Pharmacoepidemiology Open Access Articles

 Pharmacoepidemiology is the study of the use and effects of drugs in huge numbers of people. It is a rising discipline that applies epidemiological techniques to study drug use in a large population. Just as the word implies, pharmacoepidemiology combines clinical pharmacology with epidemiology. Pharmacology is the study of the effects of medications in humans. It pertains to using pharmacokinetics and pharmacodynamics of a patient to predict the drug effect on a patient. Epidemiology is the study of the features that determine the occurrence and distribution of diseases in populations. Epidemiologists study how much disease is in a given area, who gets it, and what precise factors put individuals at risk. Epidemiology can often be distributed into infectious and chronic disease epidemiology.
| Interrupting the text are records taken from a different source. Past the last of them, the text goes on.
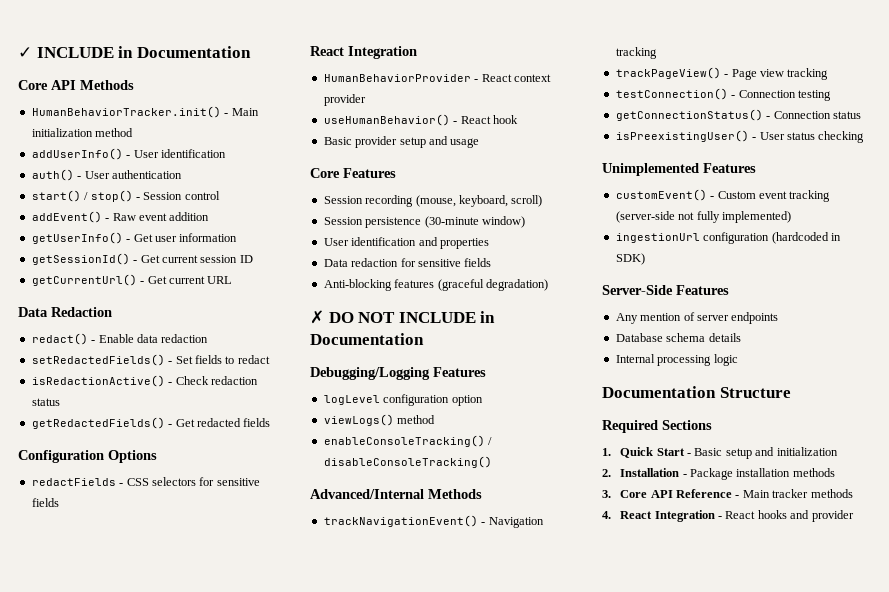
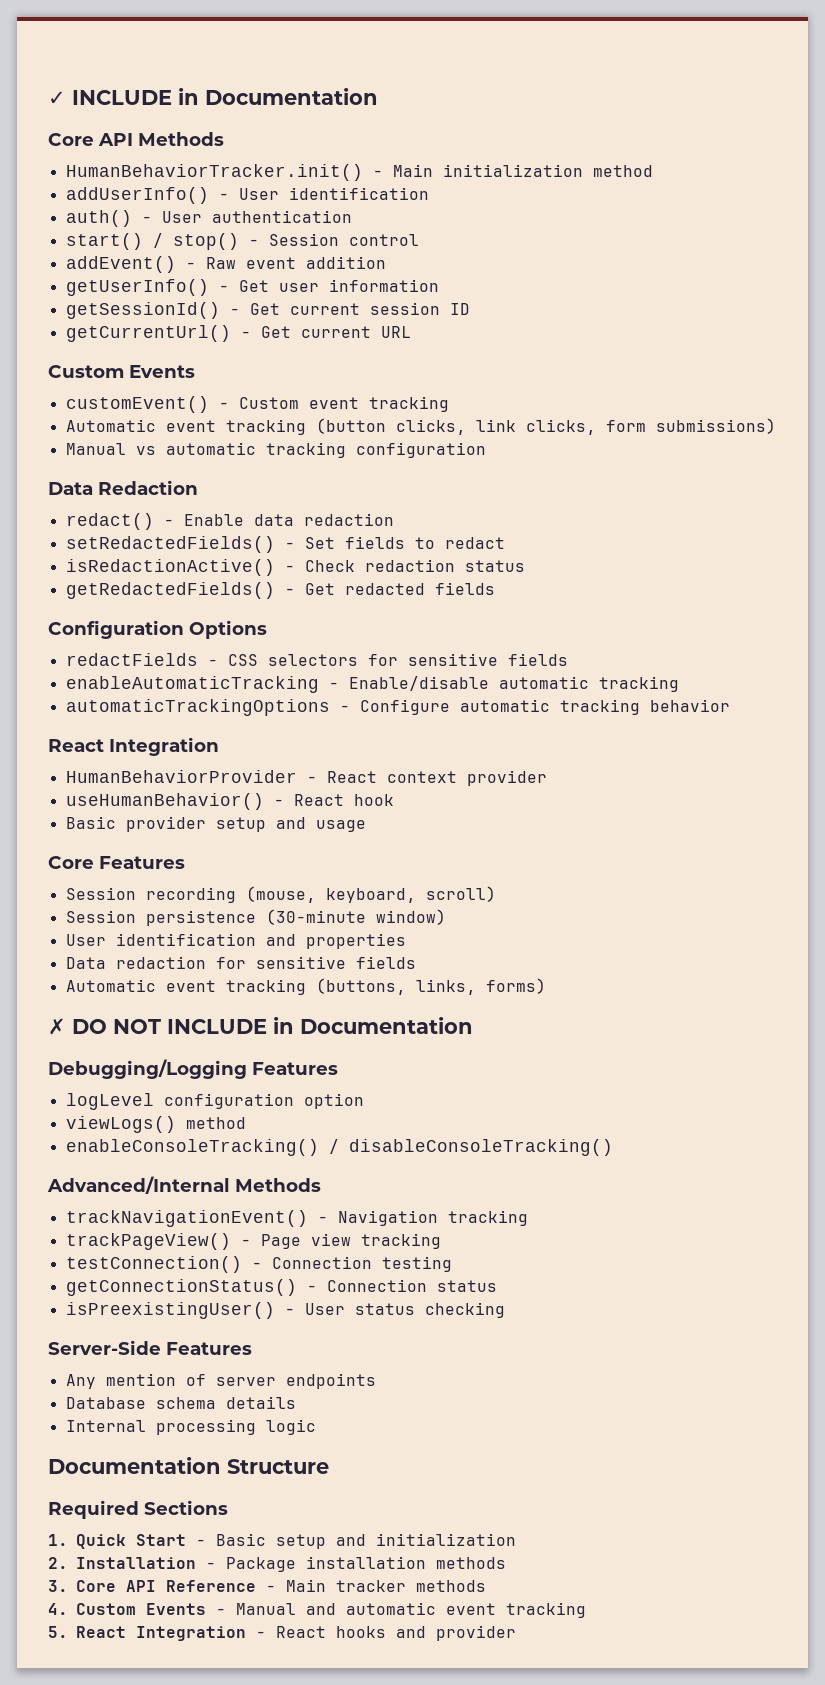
  getCurrentUrl() - Get current URL
+ Custom Events
+ customEvent() - Custom event tracking
+ Automatic event tracking (button clicks, link clicks, form submissions)
+ Manual vs automatic tracking configuration
+ enableAutomaticTracking - Enable/disable automatic tracking
+ automaticTrackingOptions - Configure automatic tracking behavior
- Anti-blocking features (graceful degradation)
+ Automatic event tracking (buttons, links, forms)
- Unimplemented Features
- customEvent() - Custom event tracking (server-side not fully implemented)
- ingestionUrl configuration (hardcoded in SDK)
- 4. React Integration - React hooks and provider
+ 4. Custom Events - Manual and automatic event tracking
+ 5. React Integration - React hooks and provider

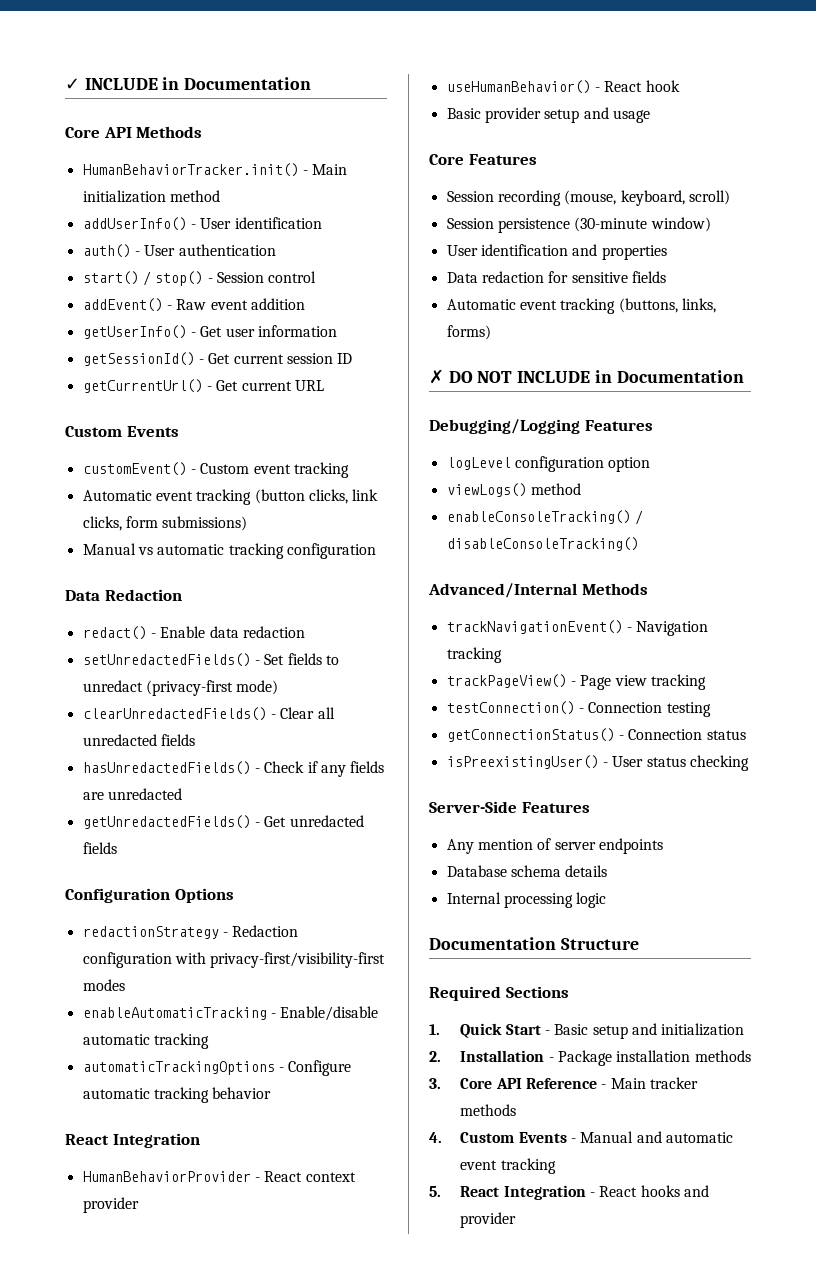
- setRedactedFields() - Set fields to redact
- isRedactionActive() - Check redaction status
- getRedactedFields() - Get redacted fields
+ setUnredactedFields() - Set fields to unredact (privacy-first mode)
+ clearUnredactedFields() - Clear all unredacted fields
+ hasUnredactedFields() - Check if any fields are unredacted
+ getUnredactedFields() - Get unredacted fields
- redactFields - CSS selectors for sensitive fields
+ redactionStrategy - Redaction configuration with privacy-first/visibility-first modes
Chronic disease epidemiology is more dependent on complex sampling and statistical methods; which are often used in pharmacoepidemiology studies to estimate drug exposure over time.   Pharmacoepidemiology provides pharmacovigilance, the later may be a variety of continual observation of unwanted effects and alternative protective aspects of medication in current growing desegregation markets. Pharmacovigilance is conducted by spontaneous news systems through health care professionals et al. that report adverse drug reactions to the central agency. The central agency combines reports from several sources to supply a additional informative profile for drug product.